De porqué es imposible entender la parte metodológica de en una revista de Biología o Medicina

  • Se han de leer artículos de revistas de diversos ámbitos científicos.
  • Muchos trabajos tienden a ser una pura ilustración de los métodos propuestos.
  • El cómo se hace realmente se relega al final en una sección suplementaria o directamente a un archivo de material suplementario.
  • Hay una auténtica aversión a la formulación matemática de las cosas.
  • A veces, es imposible saber qué se está haciendo porque no quieren poner una simple formula.
  • El artículo es inútil aunque el índice de impacto de la revista sea mayor.

Sobre R/Bioconductor

  • Estas notas utilizan sistemáticamente R/Bioconductor.
  • Hay algún uso de herramientas de Bash y Python.
  • Cuando empecé con esto de la Probabilidad y la Estadística uno leía libros y artículos, entendías aquello y luego intentabas descifrar cómo aplicaba (mejor implementaba) estas técnicas el software comercial (en mi caso SPSS).
  • Lo primero era bonito. Los autores intentan que les entiendas porque tratan de transmitir ideas.
  • Sin embargo, el software comercial no piensa así (y esto no es necesariamente malo).
  • El software comercial intenta dar un producto bueno y fácilmente utilizable para llegar a un máximo de usuarios.
  • Solamente suelen considerar temas sobre los que hay mucho interés y muchos (potenciales) usuarios. Y esto es correcto.
  • No es la opción elegida en estas notas.
  • Hemos elegido trabajar con software libre.
  • Tanto R como Bioconductor son el resultado de un gran trabajo coordinado de muchas personas.
  • Algunos proceden del mundo académico.
  • En otros ocasiones proceden de empresas para las cuales les resulta interesante que se disponga de software que permita utilizar su hardware.

Sobre la investigación reproducible

  • Es ingente la cantidad de publicaciones científicas que llevan tratamientos estadísticos.

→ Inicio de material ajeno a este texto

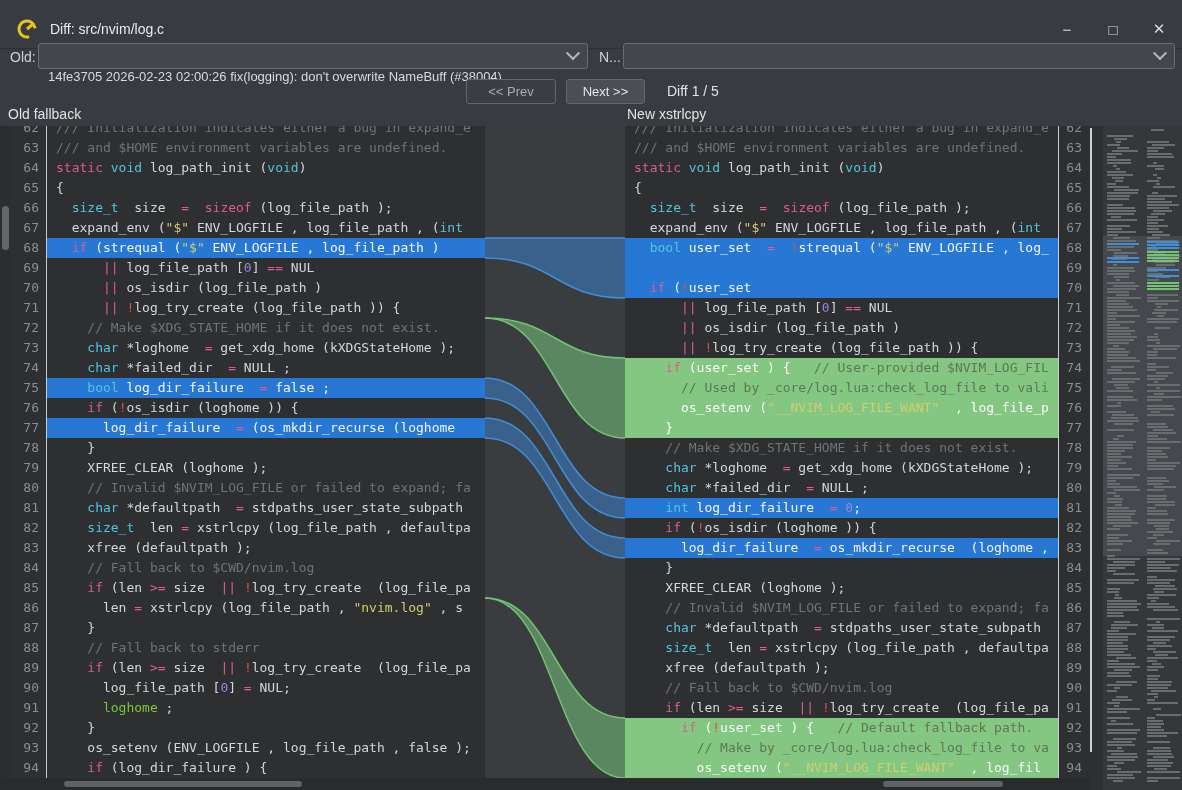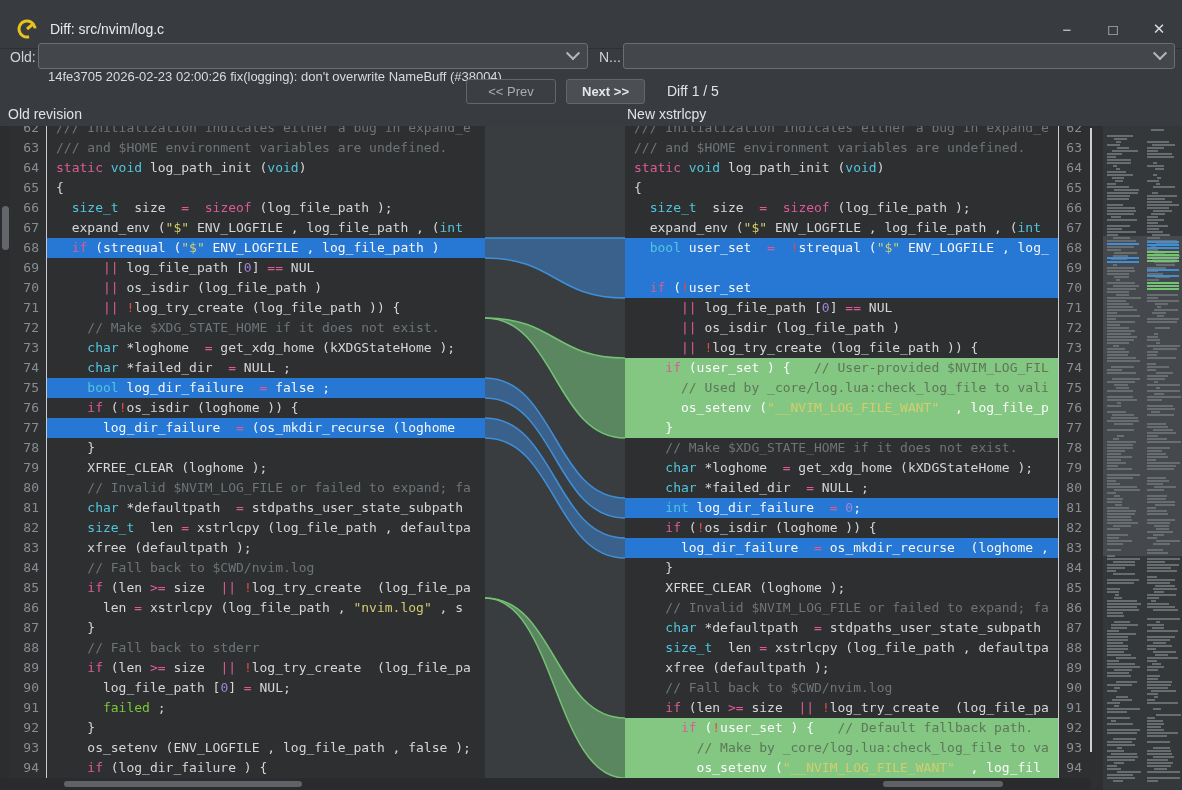"Next >>" #next-btn { font-weight: bold -> none }
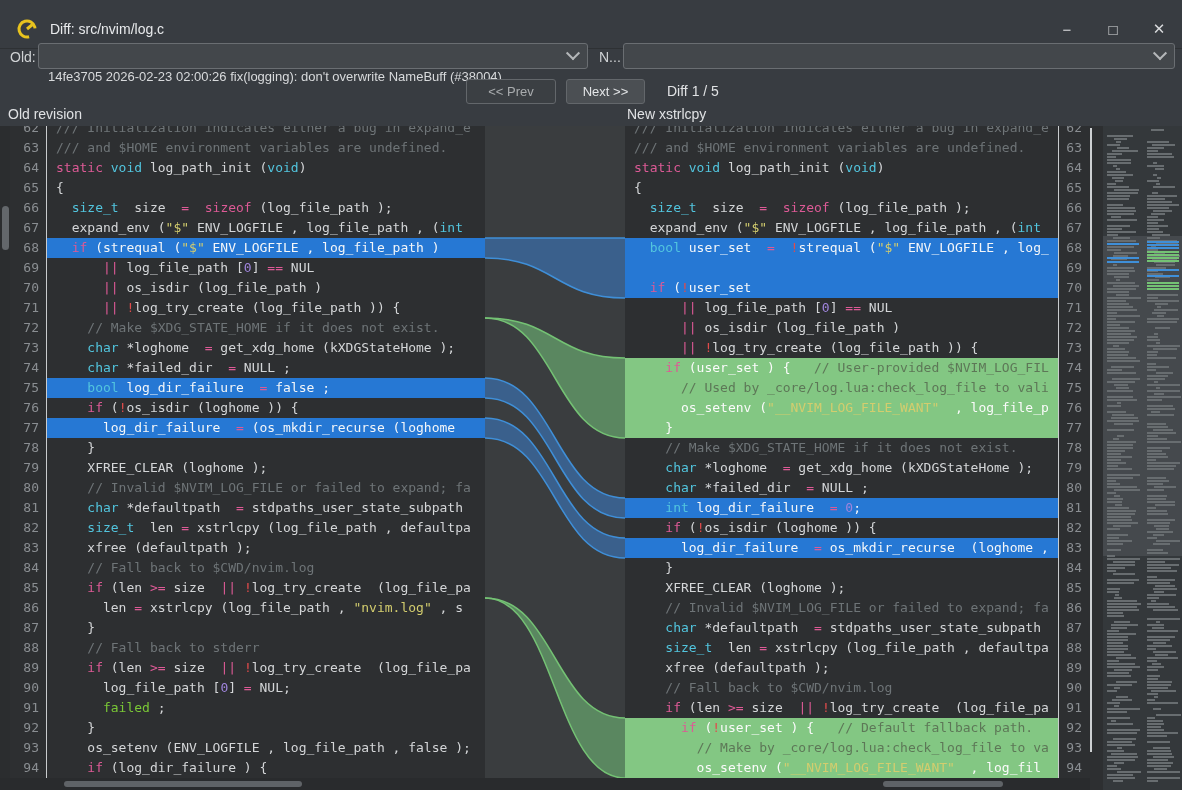"Old revision" span.pane-label { text: revision -> fallback }
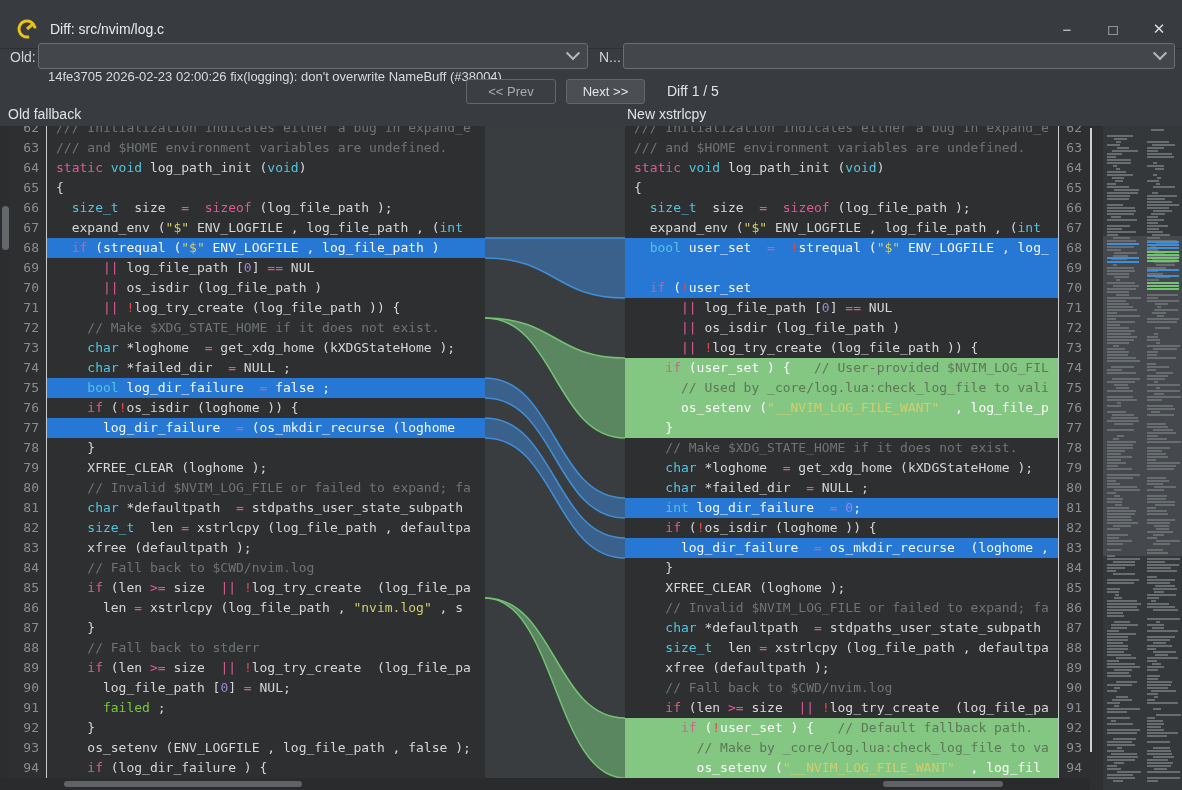"failed" span.c-ret { text: failed -> loghome }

  • Los investigadores suelen saber qué quieren estudiar. Diseñan un experimento y observan datos.

  • Lo que se hace después no lo suelen conocer.

  • No suelen conocer las técnicas que han utilizado.

  • Citan los procedimientos estadísticos y no indican el software utilizado si está disponible en la red o, en el caso de que sea propio de los autores, dónde se puede conseguir.

  • Sin duda alguna el control de la calidad de los tratamientos estadísticos descansa en que cada lector de una publicación científica tenga a su disposición el artículo (que básicamente es la explicación de lo que se ha hecho) así como los datos sin ningún tipo de preprocesamiento.

  • Se debiera de disponer de todo el código necesario para reproducir todo el tratamiento estadístico realizado con los datos.

  • Sin esto, no se puede realizar un control adecuado de un tratamiento estadístico de datos de alto rendimiento (de hecho, de ningún tipo de datos).

  • Esto nos lleva a los conceptos de programación literaria o comentada (literate programming) propuesto por Donald K. Knuth: http://en.wikipedia.org/wiki/Literate_programming y, de un modo más genérico, a la investigación reproducible http://en.wikipedia.org/wiki/Reproducibility

  • R/Bioconductor incorpora muchas herramientas para realizar investigación reproducible: http://cran.r-project.org/web/views/ReproducibleResearch.html

  • En particular, este texto está realizado utilizando knitr.

  • Todos los datos que se utilizan están disponibles en bases de datos públicas.

  • No de todos los datos que se utilizados tenemos los datos sin procesado previo.

  • Los usamos por haber sido analizados en otros textos o en ejemplos de R/Bioconductor o, simplemente, porque son bonitos de estudiar.